TASK INPUT:
■ ■ ■

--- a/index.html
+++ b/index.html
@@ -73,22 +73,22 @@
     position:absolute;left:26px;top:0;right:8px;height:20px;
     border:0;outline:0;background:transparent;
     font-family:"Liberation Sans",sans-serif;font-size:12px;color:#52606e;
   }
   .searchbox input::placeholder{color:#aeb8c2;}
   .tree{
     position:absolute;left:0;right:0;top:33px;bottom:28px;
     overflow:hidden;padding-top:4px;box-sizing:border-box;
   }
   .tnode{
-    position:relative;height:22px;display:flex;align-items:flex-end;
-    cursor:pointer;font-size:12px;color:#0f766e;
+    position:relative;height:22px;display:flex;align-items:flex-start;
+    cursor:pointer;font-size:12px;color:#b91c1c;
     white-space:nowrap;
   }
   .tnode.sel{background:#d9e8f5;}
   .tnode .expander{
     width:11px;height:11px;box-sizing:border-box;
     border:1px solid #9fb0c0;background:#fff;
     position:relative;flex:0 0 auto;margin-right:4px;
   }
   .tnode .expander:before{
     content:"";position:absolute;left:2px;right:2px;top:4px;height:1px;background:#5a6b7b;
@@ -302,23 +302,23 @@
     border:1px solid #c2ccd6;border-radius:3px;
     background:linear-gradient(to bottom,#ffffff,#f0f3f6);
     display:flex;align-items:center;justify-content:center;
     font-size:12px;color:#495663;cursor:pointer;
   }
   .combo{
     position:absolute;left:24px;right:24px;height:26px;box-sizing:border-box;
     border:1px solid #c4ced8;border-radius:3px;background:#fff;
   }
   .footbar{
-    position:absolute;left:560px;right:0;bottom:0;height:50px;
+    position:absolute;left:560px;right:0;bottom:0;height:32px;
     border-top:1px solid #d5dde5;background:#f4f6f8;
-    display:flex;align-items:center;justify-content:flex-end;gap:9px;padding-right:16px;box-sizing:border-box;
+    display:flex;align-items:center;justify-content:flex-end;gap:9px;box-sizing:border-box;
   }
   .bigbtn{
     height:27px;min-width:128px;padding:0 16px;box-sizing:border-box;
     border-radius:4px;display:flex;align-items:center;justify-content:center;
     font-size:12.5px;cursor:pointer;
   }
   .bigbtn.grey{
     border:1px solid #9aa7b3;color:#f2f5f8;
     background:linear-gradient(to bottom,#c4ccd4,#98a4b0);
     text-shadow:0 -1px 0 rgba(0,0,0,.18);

■ ■ ■

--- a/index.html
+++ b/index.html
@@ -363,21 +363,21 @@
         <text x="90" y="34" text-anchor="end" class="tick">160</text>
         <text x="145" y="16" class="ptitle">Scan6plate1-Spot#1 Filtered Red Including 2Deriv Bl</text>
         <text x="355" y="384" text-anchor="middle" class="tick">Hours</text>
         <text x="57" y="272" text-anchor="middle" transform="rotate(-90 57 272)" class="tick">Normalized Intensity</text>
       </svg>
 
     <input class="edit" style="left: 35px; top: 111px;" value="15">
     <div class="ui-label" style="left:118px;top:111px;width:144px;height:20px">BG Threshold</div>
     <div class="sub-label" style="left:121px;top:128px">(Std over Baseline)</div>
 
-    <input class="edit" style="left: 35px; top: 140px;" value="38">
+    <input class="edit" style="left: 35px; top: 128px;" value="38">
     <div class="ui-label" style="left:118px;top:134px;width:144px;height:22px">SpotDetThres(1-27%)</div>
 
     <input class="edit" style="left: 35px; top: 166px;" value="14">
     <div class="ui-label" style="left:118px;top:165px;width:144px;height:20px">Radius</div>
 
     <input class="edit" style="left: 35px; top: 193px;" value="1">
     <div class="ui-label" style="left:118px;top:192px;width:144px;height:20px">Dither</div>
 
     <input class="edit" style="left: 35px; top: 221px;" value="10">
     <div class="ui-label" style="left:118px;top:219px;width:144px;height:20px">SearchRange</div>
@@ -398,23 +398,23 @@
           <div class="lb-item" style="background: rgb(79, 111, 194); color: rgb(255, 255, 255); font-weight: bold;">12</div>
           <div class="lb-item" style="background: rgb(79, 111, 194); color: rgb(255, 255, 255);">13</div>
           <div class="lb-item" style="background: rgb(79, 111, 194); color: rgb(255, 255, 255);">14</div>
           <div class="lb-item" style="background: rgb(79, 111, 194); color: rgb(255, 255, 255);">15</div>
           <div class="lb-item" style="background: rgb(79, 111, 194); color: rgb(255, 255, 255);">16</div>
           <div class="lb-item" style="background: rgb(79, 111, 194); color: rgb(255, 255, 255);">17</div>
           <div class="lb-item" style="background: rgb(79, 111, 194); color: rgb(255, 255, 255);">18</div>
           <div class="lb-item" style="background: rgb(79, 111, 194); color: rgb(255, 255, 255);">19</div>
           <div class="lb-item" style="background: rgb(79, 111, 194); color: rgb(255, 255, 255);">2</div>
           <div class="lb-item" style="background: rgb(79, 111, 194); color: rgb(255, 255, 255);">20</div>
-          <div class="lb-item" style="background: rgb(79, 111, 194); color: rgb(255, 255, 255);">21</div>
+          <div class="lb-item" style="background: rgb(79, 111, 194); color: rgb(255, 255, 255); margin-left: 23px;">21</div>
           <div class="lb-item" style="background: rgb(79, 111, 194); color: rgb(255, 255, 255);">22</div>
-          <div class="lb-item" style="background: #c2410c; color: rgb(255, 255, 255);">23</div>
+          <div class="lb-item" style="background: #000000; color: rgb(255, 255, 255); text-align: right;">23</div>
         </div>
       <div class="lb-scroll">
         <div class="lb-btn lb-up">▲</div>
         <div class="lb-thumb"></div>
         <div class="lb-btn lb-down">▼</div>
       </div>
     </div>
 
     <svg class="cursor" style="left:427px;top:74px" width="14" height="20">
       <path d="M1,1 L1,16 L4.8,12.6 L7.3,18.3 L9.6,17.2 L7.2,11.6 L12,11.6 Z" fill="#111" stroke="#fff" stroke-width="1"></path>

■ ■ ■

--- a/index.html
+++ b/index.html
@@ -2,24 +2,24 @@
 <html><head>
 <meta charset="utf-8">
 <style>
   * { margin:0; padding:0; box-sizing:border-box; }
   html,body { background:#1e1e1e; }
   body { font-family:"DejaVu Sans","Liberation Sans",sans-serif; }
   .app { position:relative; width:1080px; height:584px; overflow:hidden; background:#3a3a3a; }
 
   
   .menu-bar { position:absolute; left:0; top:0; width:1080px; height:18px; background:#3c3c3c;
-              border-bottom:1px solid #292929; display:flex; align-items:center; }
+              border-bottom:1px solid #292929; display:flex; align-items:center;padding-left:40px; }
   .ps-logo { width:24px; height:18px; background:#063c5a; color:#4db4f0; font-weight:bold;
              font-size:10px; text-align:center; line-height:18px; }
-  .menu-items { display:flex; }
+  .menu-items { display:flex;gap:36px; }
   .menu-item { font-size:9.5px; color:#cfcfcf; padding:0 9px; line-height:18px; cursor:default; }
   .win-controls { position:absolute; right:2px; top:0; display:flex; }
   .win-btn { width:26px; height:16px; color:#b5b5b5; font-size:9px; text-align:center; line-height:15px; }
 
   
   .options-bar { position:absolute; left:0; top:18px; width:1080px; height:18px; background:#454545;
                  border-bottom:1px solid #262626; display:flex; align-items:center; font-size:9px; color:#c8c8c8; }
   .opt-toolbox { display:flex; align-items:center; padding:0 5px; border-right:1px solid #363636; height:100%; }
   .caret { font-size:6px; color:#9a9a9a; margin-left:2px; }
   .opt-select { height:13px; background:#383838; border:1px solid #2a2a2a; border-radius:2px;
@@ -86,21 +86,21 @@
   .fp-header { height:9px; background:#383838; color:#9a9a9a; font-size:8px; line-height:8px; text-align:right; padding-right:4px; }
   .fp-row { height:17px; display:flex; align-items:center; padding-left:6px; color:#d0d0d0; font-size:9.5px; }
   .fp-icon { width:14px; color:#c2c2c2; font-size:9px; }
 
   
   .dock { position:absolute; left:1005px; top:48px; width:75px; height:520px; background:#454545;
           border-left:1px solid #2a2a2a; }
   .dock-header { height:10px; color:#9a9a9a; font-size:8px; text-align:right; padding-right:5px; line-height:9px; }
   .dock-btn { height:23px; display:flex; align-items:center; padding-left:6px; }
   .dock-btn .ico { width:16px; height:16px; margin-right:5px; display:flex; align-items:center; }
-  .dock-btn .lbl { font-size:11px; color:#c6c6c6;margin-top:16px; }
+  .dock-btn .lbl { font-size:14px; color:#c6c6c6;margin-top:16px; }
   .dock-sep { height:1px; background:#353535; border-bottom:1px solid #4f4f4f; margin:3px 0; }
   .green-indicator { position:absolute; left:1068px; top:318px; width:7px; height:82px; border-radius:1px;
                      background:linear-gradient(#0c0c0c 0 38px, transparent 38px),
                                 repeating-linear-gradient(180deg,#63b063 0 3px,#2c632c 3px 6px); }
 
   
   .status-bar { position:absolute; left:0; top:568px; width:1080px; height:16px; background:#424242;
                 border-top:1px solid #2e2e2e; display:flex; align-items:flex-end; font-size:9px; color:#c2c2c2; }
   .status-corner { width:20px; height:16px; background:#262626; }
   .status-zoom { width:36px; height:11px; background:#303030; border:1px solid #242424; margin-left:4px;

■ ■ ■

ACTIVITY:
Take every line from the listing above that includes the word "serif" and copy it.

THE COMPLETED TASK:
     font-family:"Liberation Sans",sans-serif;font-size:12px;color:#52606e;
   body { font-family:"DejaVu Sans","Liberation Sans",sans-serif; }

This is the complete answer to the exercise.